筆者・田沢竜次(フリーライター)。1953年東京生まれ。編集プロダクション勤務などを経て1983年からフリー。85年『月刊angle』連載を基に『東京グルメ通信・B級グルメの逆襲』(主婦と生活社)を書き下ろし、また文春文庫の「B級グルメ」シリーズでも活躍。B級グルメライターとして取材・執筆を続け今日にいたる。一方、大学の映画サークルで自主上映するほど映画にも精通。著書に「B級グルメ大当りガイド」「ニッポン映画戦後50年」など。
こないだ(7月12日)、村上春樹が声をかけて山下洋輔トリオが早稲田で53年ぶりのフリージャズ「再乱入ライブ」を行ったというのが記事になってたの読んで、そういえばと思い出した。

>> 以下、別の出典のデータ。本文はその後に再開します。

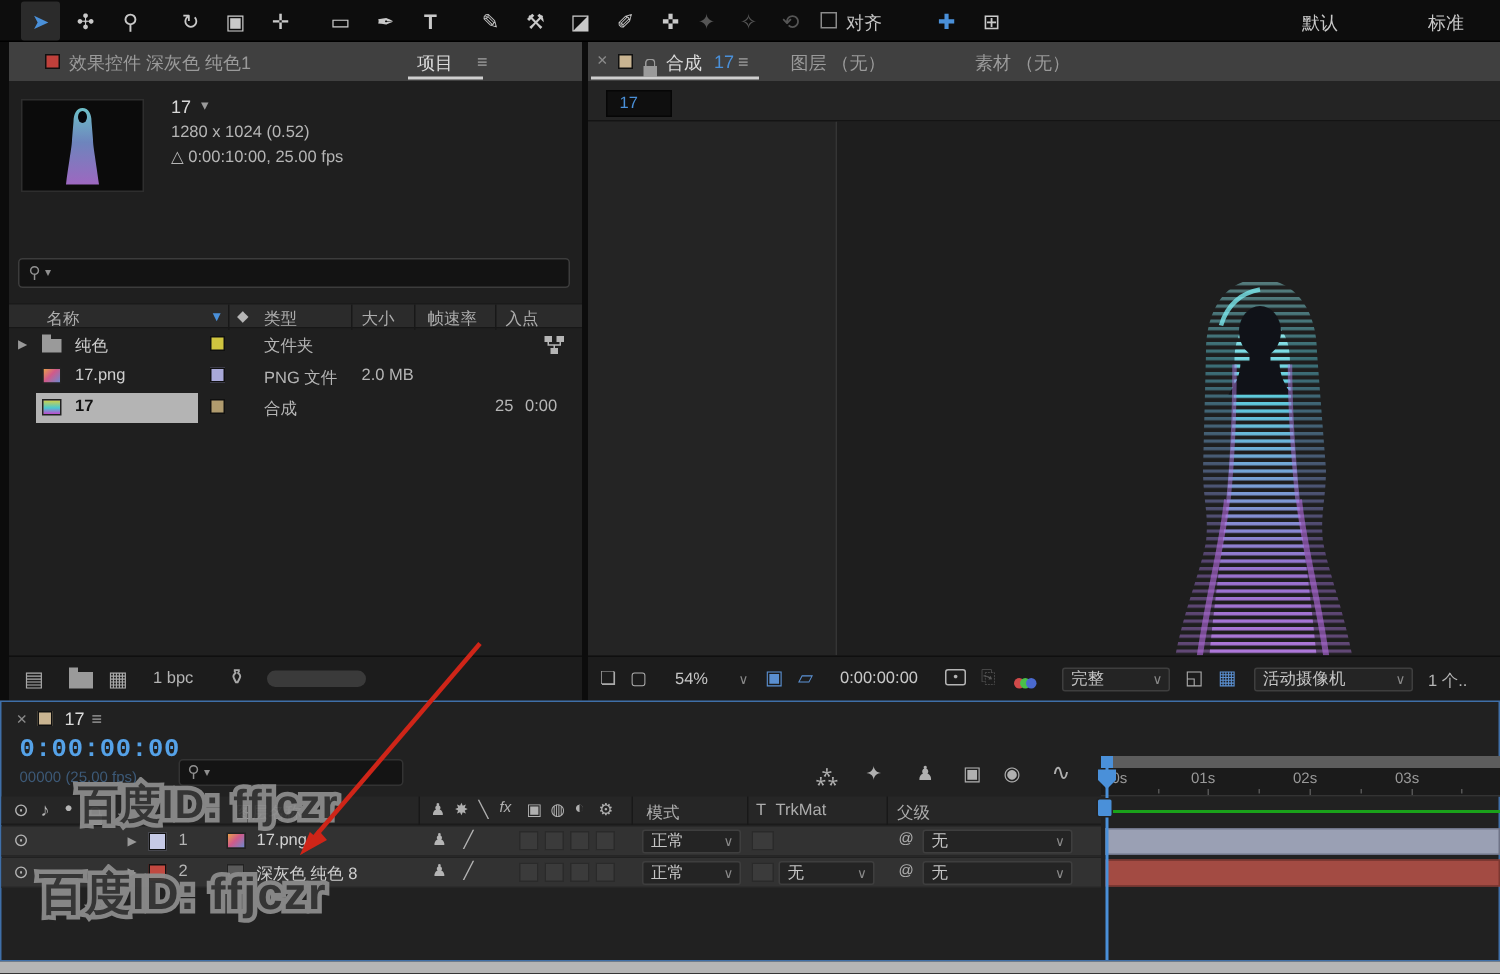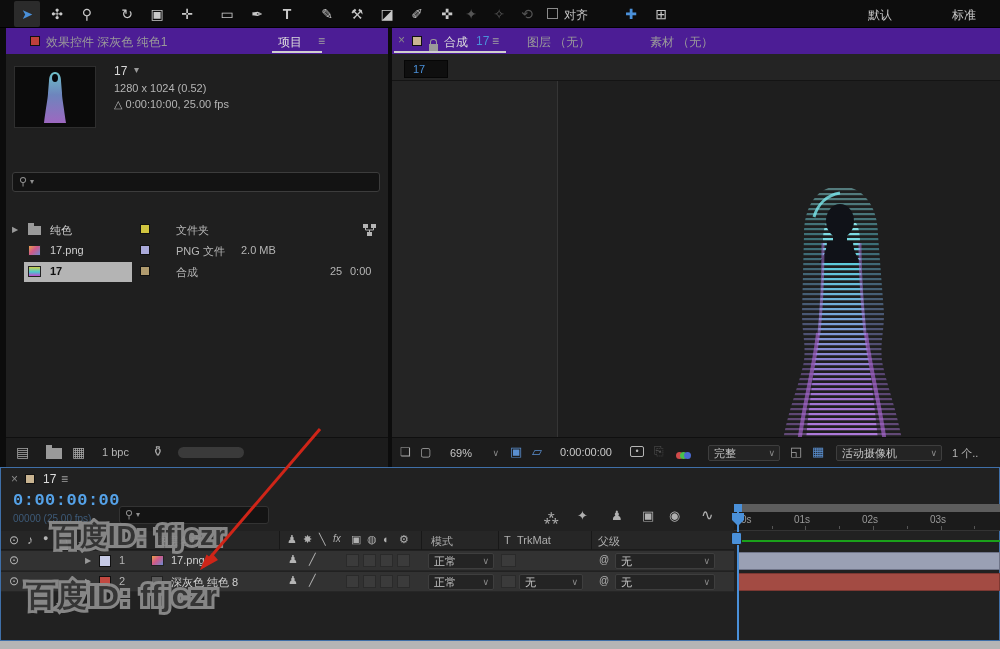--- a/index.html
+++ b/index.html
@@ -1,21 +1,21 @@
 <!DOCTYPE html>
 <html><head>
 <meta charset="utf-8">
 <style>
   *{margin:0;padding:0;box-sizing:border-box}
   html,body{width:1000px;height:649px}
   body{position:relative;background:#0c0c0c;font-family:"Liberation Sans",sans-serif;
        color:#c8c8c8;overflow:hidden;font-size:12px}
   .abs{position:absolute}
   .panel{position:absolute;background:#1f1f1f}
-  .tabbar{position:absolute;left:0;top:0;right:0;height:26px;background:#4c1d95}
+  .tabbar{position:absolute;left:0;top:0;right:0;height:26px;background:#404040}
   .tabtxt{font-size:12px;color:#9a9a9a}
   .active-tab{color:#dcdcdc}
   .menu-ic{color:#a0a0a0;font-size:12px}
   .chip{display:inline-block;width:10px;height:10px;border:1px solid #101010}
   .dd{position:absolute;height:16px;background:#242424;border:1px solid #3e3e3e;border-radius:2px;
       font-size:11px;color:#c5c5c5;line-height:14px;padding:0 4px 0 5px;display:flex;
       justify-content:space-between;align-items:center;white-space:nowrap}
   .dd .chev{color:#8a8a8a;font-size:9px;margin-left:4px}
   .tool{width:26px;text-align:center;font-size:14px;color:#c9c9c9;line-height:26px}
   .tool.sel{color:#4a90d9;background:#2b2b2b;border-radius:2px}
@@ -97,20 +97,33 @@
     <span class="abs" style="left:108px;top:10px;color:#d8d8d8">17</span>
     <span class="abs" style="left:128px;top:10px;color:#9a9a9a;font-size:10px">▾</span>
     <span class="abs celltxt" style="left:108px;top:28px">1280 x 1024 (0.52)</span>
     <span class="abs celltxt" style="left:108px;top:44px">△ 0:00:10:00, 25.00 fps</span>
 
     <div class="abs" style="left:6px;top:118px;width:368px;height:20px;background:#131313;border:1px solid #3c3c3c;border-radius:3px">
       <span style="position:absolute;left:6px;top:2px;color:#8f8f8f;font-size:11px">⚲</span>
       <span style="position:absolute;left:17px;top:4px;color:#8f8f8f;font-size:8px">▾</span>
     </div>
 
+    <div class="abs" style="left:0;top:148px;width:382px;height:17px;background:#2b2b2b;border-top:1px solid #1a1a1a;border-bottom:1px solid #171717">
+      <span class="hdrtxt abs" style="left:25px;top:2px">名称</span>
+      <span class="abs" style="left:134px;top:3px;color:#4a90d9;font-size:9px">▼</span>
+      <span class="abs" style="left:152px;top:2px;color:#b5b5b5;font-size:10px">◆</span>
+      <span class="hdrtxt abs" style="left:170px;top:2px">类型</span>
+      <span class="hdrtxt abs" style="left:235px;top:2px">大小</span>
+      <span class="hdrtxt abs" style="left:279px;top:2px">帧速率</span>
+      <span class="hdrtxt abs" style="left:331px;top:2px">入点</span>
+      <div class="sep" style="left:146px;top:0;height:17px"></div>
+      <div class="sep" style="left:228px;top:0;height:17px"></div>
+      <div class="sep" style="left:270px;top:0;height:17px"></div>
+      <div class="sep" style="left:324px;top:0;height:17px"></div>
+    </div>
 
     <div class="abs" style="left:0;top:166px;width:382px;height:20px">
       <span class="abs" style="left:6px;top:5px;font-size:8px;color:#999">▶</span>
       <span class="ic-folder abs" style="left:22px;top:4px"></span>
       <span class="celltxt abs" style="left:44px;top:3px;color:#cfcfcf">纯色</span>
       <span class="chip abs" style="left:134px;top:4px;background:#cfc43f"></span>
       <span class="celltxt abs" style="left:170px;top:3px">文件夹</span>
       <svg class="abs" style="left:356px;top:4px" width="15" height="13" viewBox="0 0 15 13">
         <rect x="1" y="0" width="5" height="4" fill="#b5b5b5"></rect>
           <rect x="9" y="0" width="5" height="4" fill="#b5b5b5"></rect>
@@ -195,21 +208,21 @@
       <path d="M88 150 C92 190 106 230 112 306" stroke="#b46ae0" stroke-width="4" fill="none" opacity="0.6"></path>
       <path d="M45 60 C45 100 43 130 41 150" stroke="#ab7ae0" stroke-width="3" fill="none" opacity="0.5"></path>
       <path d="M82 60 C82 100 85 130 87 150" stroke="#ab7ae0" stroke-width="3" fill="none" opacity="0.5"></path>
     </svg>
   </div>
 
   <div class="abs" style="left:0;top:409px;width:608px;height:30px;background:#1c1c1c;border-top:1px solid #0f0f0f">
     <span class="abs" style="left:8px;top:7px;color:#aaa;font-size:12px">❏</span>
     <span class="abs" style="left:28px;top:7px;color:#aaa;font-size:12px">▢</span>
     <div class="dd" style="left:52px;top:7px;width:60px;background:transparent;border-color:transparent">
-      <span>69%</span>
+      <span>54%</span>
       <span class="chev">∨</span>
     </div>
     <span class="abs" style="left:118px;top:6px;color:#5a8fd0;font-size:13px">▣</span>
     <span class="abs" style="left:140px;top:6px;color:#5a8fd0;font-size:13px">▱</span>
     <span class="abs celltxt" style="left:168px;top:8px;color:#c8c8c8">0:00:00:00</span>
     <span class="camico abs" style="left:238px;top:8px"><span>•</span></span>
     <span class="abs" style="left:262px;top:6px;color:#555;font-size:12px">⎘</span>
     <span class="abs" style="left:284px;top:10px">
       <span class="circ" style="background:#d04a4a"></span><span class="circ" style="background:#4ac04a"></span><span class="circ" style="background:#4a6ad0"></span>
     </span>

なんで「再乱入」かというと、1969年7月、バリケード封鎖中の早大で、学生たちが大隈講堂にあったピアノを持ち出して、ゲリラ的にライブを敢行したのだ。その頃、まだ20代だった山下洋輔らが、学生の要望に応えてはせ参じ、ピアノにひじ打ちとか、破天荒な演奏を展開したってわけだよ。

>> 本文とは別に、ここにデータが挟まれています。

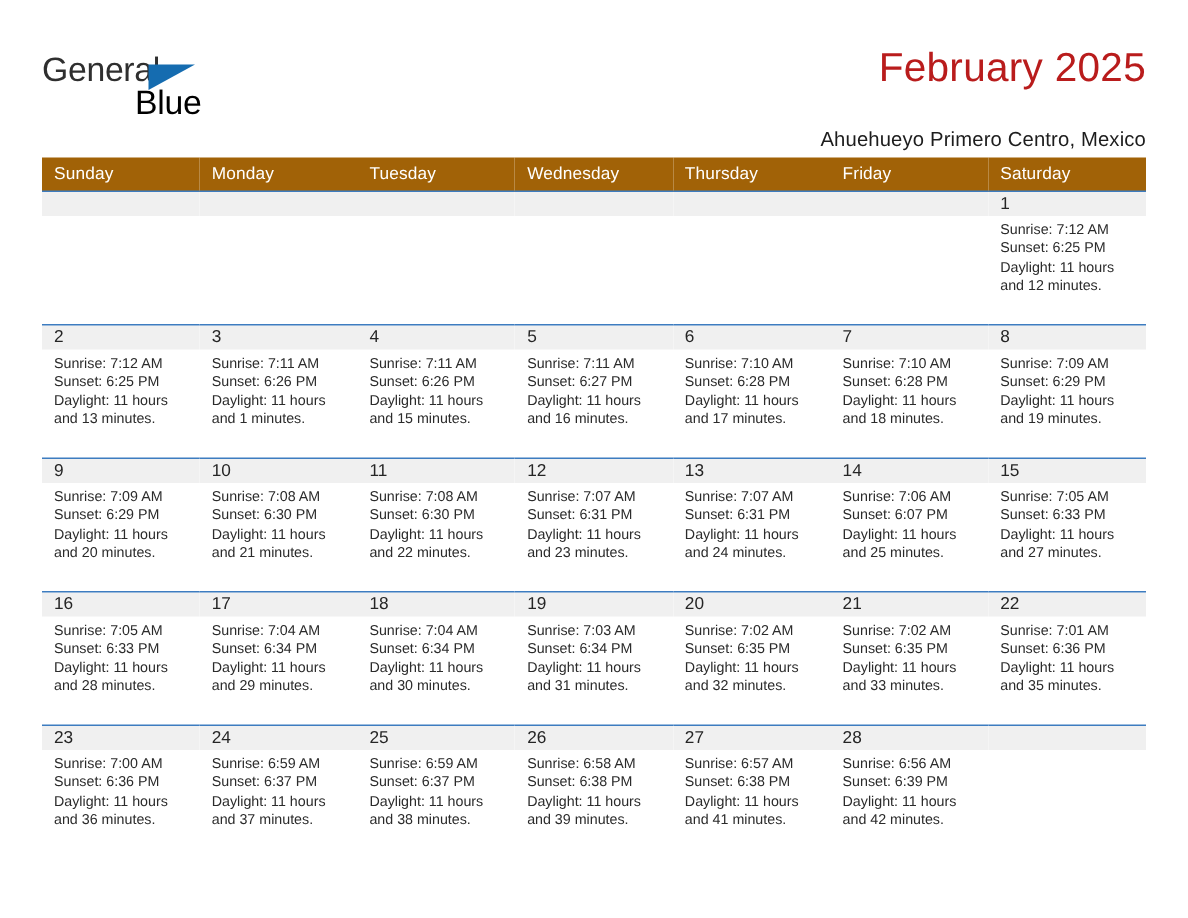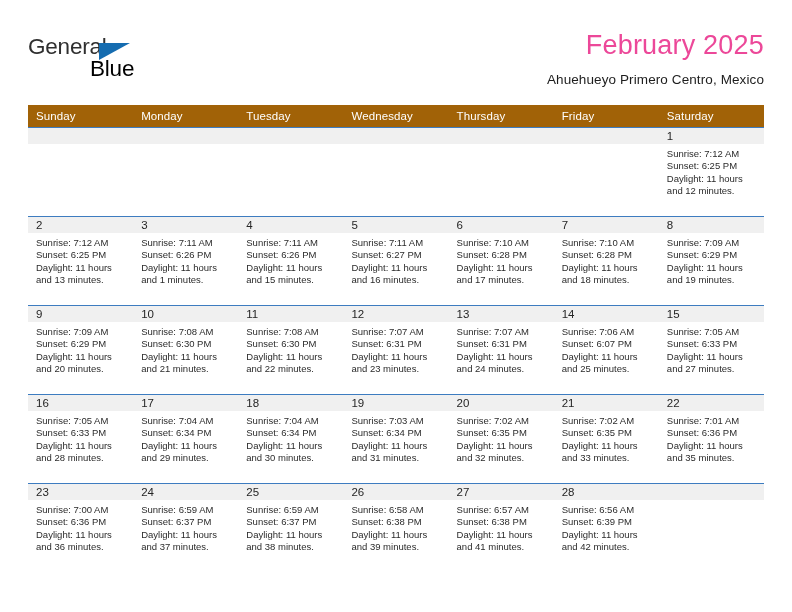--- a/index.html
+++ b/index.html
@@ -65,30 +65,30 @@
   }
 
   .title-block {
     position: absolute;
     right: 0;
     top: 0;
     text-align: right;
   }
   .cal-title {
     font-size: 27px;
-    color: #ec4899;
+    color: #b91c1c;
     font-weight: normal;
     line-height: 34px;
     letter-spacing: 0.2px;
   }
   .cal-subtitle {
     font-size: 13.5px;
     color: #1d1d1d;
     line-height: 22px;
-    margin-top: 7px;
+    margin-top: 20px;
     letter-spacing: 0.1px;
   }
 
   
   .calendar {
     position: absolute;
     left: 28px;
     top: 105px;
     width: 736px;
     border-collapse: collapse;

こちとら当時は高校1年生、家で田原総一朗がディレクターを担当した東京12チャンネルの『ドキュメンタリー青春』でその様子を観た記憶がある。タイトルは「バリケードの中のジャズ~ゲバ学生対猛烈ピアニスト」。この「ゲバ学生」とか、「猛烈」ってフレーズが、いかにもあの時代らしいね。ちなみに小川ローザの「オオッ!モーレツ」のCMもこの頃だ。

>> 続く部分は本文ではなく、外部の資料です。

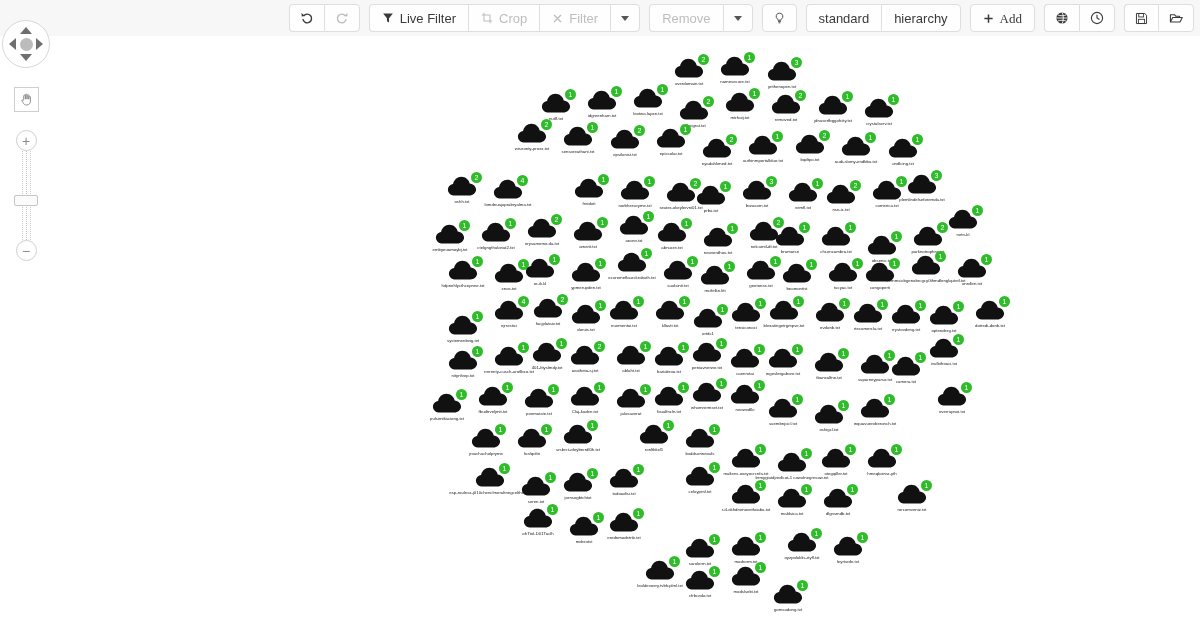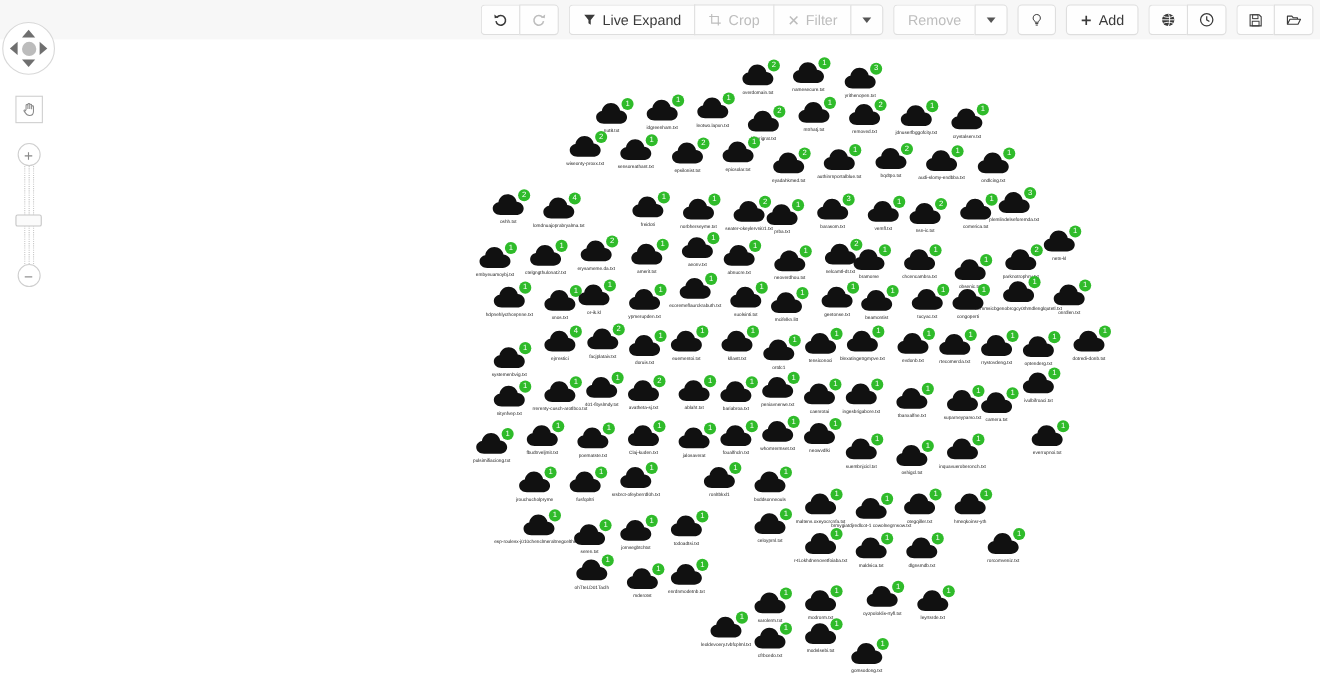--- a/index.html
+++ b/index.html
@@ -34,21 +34,21 @@
     display: flex; align-items: center; justify-content: center;
     gap: 6px;
     font-size: 13px;
     color: #3a3a3a;
     cursor: pointer;
     white-space: nowrap;
     line-height: 1;
   }
   .btn-group .tbtn:first-child { border-radius: 4px 0 0 4px; }
   .btn-group .tbtn:last-child { border-radius: 0 4px 4px 0; border-right-width: 1px; }
-  .btn-group .tbtn:only-child { border-radius: 4px; border-right-width: 1px; }
+  .btn-group .tbtn:only-child { border-radius: 4px; border-right-width: 1px; font-family: Liberation Serif, serif; }
   .tbtn.disabled { color: #bdbdbd; cursor: default; }
   .tbtn.icon-only { padding: 0 10px; }
   .tbtn.caret { padding: 0 9px; }
   .tbtn svg { display: block; }
   .caret-glyph {
     width: 0; height: 0;
     border-left: 4px solid transparent;
     border-right: 4px solid transparent;
     border-top: 5px solid #555;
   }
@@ -190,21 +190,21 @@
           </span>
         </div>
       </div>
       <div class="btn-group">
         <div class="tbtn">
           <span style="display: flex;">
             <svg width="12" height="12" viewBox="0 0 16 16">
               <path d="M1.5 2h13L9.4 8.2V14L6.6 12.3V8.2z" fill="#3a3a3a"></path>
             </svg>
           </span>
-          <span>Live Expand</span>
+          <span>Live Filter</span>
         </div>
         <div class="tbtn disabled">
           <span style="display: flex;">
             <svg width="12" height="12" viewBox="0 0 16 16">
               <path d="M4 1v11h11M1 4h11v11" fill="none" stroke="#bdbdbd" stroke-width="1.4"></path>
             </svg>
           </span>
           <span>Crop</span>
         </div>
         <div class="tbtn disabled">
@@ -228,20 +228,28 @@
         </div>
       </div>
       <div class="btn-group">
         <div class="tbtn icon-only">
           <span style="display: flex;">
             <svg width="13" height="13" viewBox="0 0 16 16">
               <path d="M8 1.4A4 4 0 0 0 5.5 8.6c.4.5.6 1 .6 1.5h3.8c0-.5.2-1 .6-1.5A4 4 0 0 0 8 1.4z" fill="none" stroke="#3a3a3a" stroke-width="1.1"></path>
               <path d="M6.3 11.6h3.4M6.8 13.3h2.4" stroke="#3a3a3a" stroke-width="1.1"></path>
             </svg>
           </span>
+        </div>
+      </div>
+      <div class="btn-group">
+        <div class="tbtn">
+          <span>standard</span>
+        </div>
+        <div class="tbtn">
+          <span>hierarchy</span>
         </div>
       </div>
       <div class="btn-group">
         <div class="tbtn">
           <span style="display: flex;">
             <svg width="11" height="11" viewBox="0 0 16 16">
               <path d="M8 2v12M2 8h12" fill="none" stroke="#3a3a3a" stroke-width="2.2"></path>
             </svg>
           </span>
           <span>Add</span>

あらためてそのダイジェスト映像を観てみると、反戦連合と呼ばれていた黒ヘルの学生たちが隊列を組んで大隈講堂(ここも占拠されていた)からピアノを持ち出してどこかの教室で即席のライブを準備する。演奏が始まると、黒ヘルも一般学生も黙って聴き入っている。煽情的なタイトルの割には拍子抜けするような感じだ。